(SUPPLIED MATERIAL Opens)
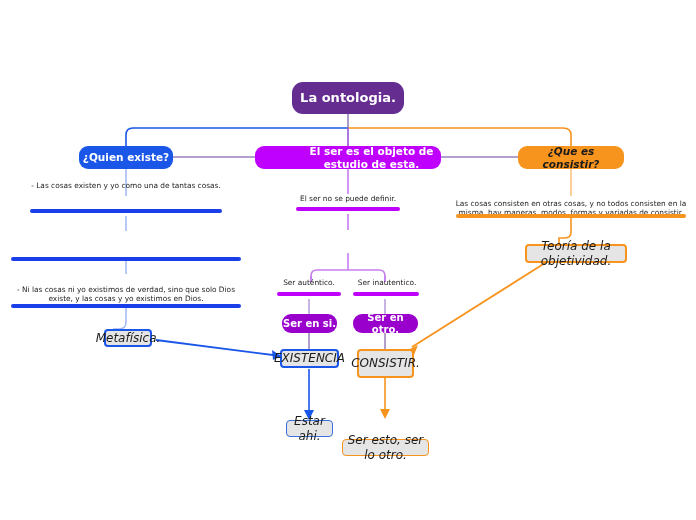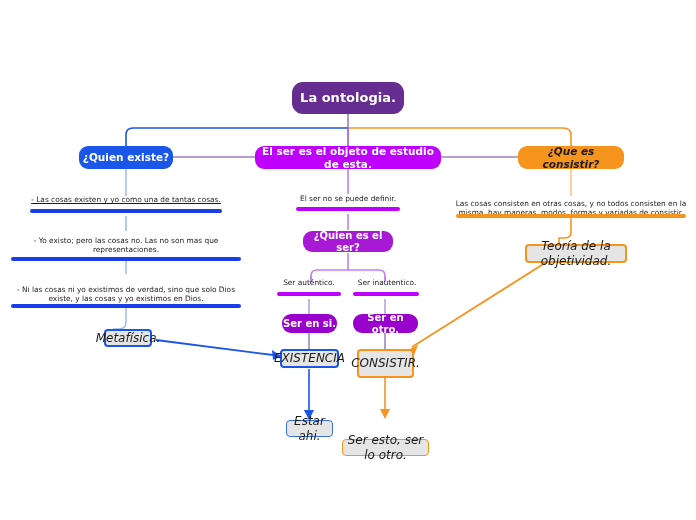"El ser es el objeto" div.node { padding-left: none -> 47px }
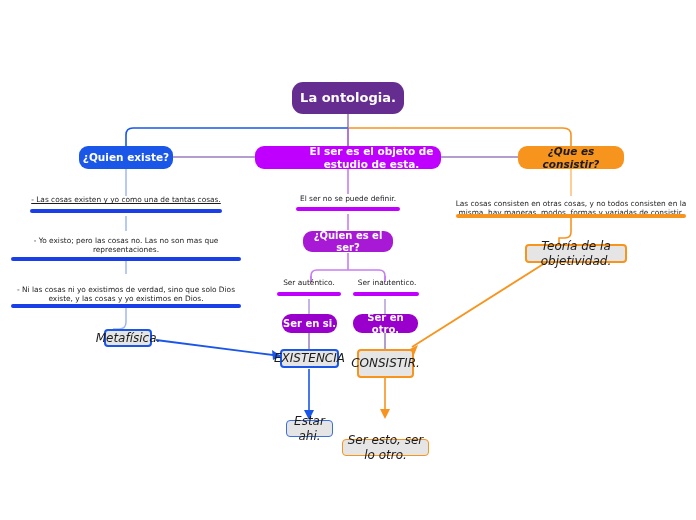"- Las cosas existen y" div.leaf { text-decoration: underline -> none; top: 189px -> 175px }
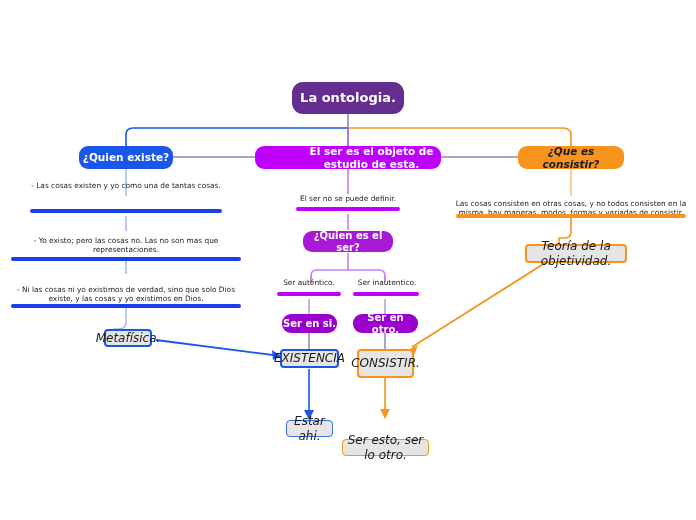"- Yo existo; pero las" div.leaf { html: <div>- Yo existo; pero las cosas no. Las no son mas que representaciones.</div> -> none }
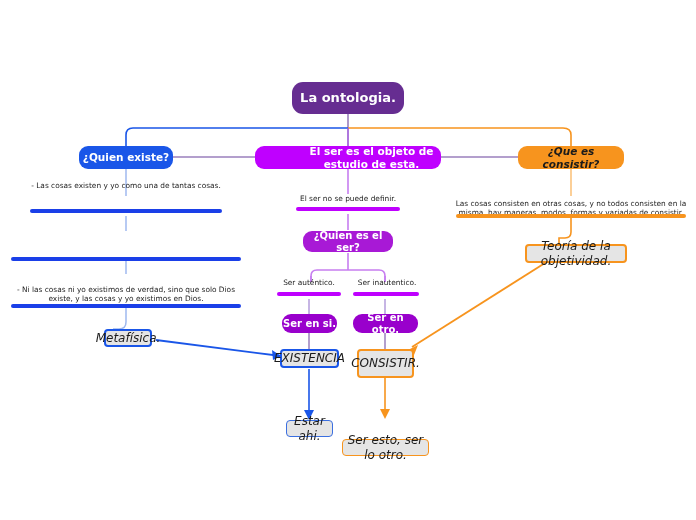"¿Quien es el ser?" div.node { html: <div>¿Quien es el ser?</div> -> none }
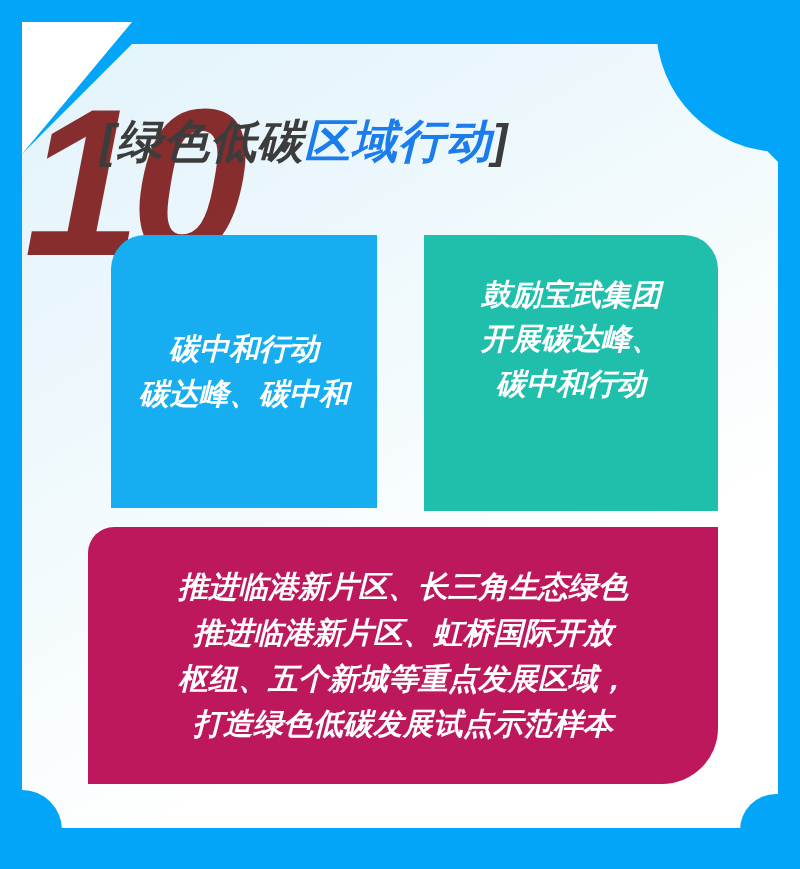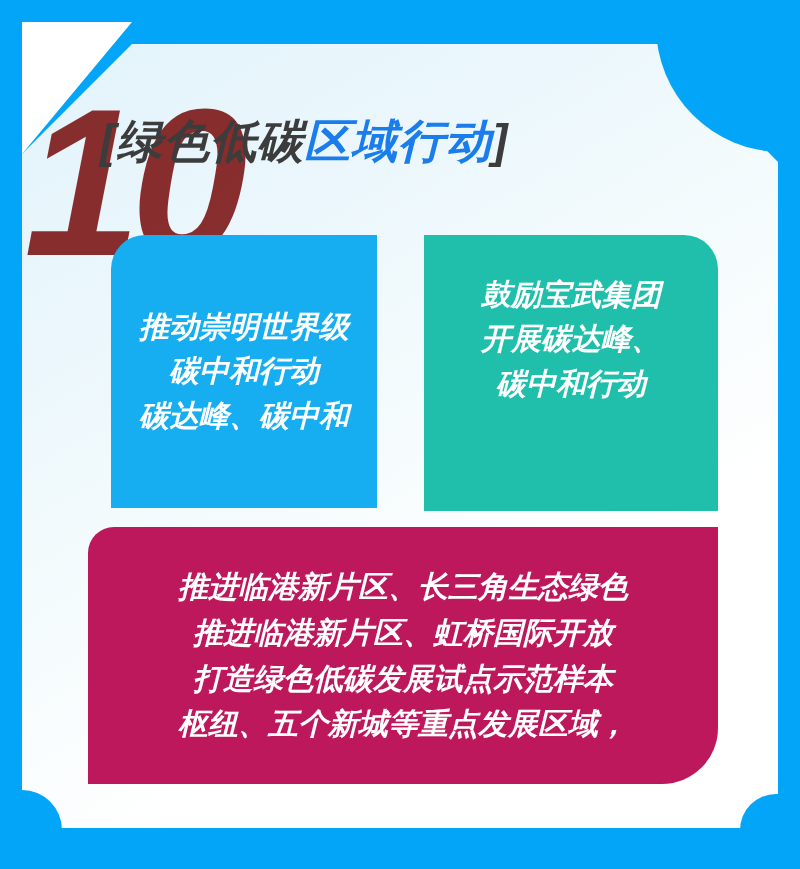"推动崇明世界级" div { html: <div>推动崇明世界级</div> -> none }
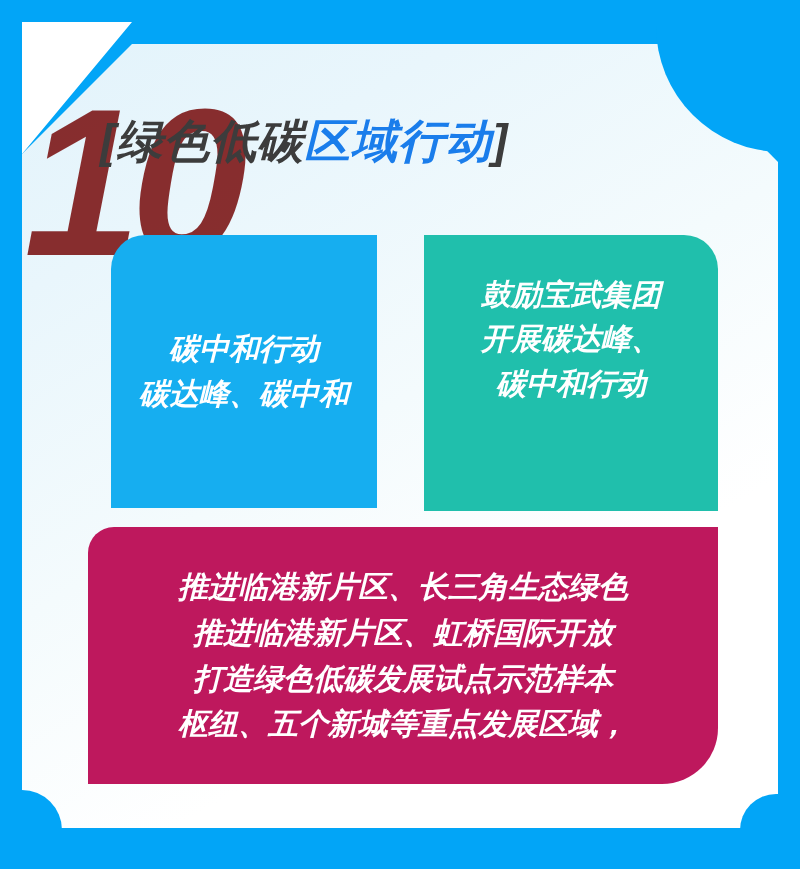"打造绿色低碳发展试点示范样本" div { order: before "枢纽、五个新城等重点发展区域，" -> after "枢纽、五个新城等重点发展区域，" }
(SUPPLIED MATERIAL Closes)
§ **DESCRIPTION OF THE TASK**: Reproduce the data above line for line, from its first line through the line containing "html: <div>- Yo", both ends included, with the pictures omitted and nothing more.

§ **THE ANSWER**:
"El ser es el objeto" div.node { padding-left: none -> 47px }
"- Las cosas existen y" div.leaf { text-decoration: underline -> none; top: 189px -> 175px }
"- Yo existo; pero las" div.leaf { html: <div>- Yo existo; pero las cosas no. Las no son mas que representaciones.</div> -> none }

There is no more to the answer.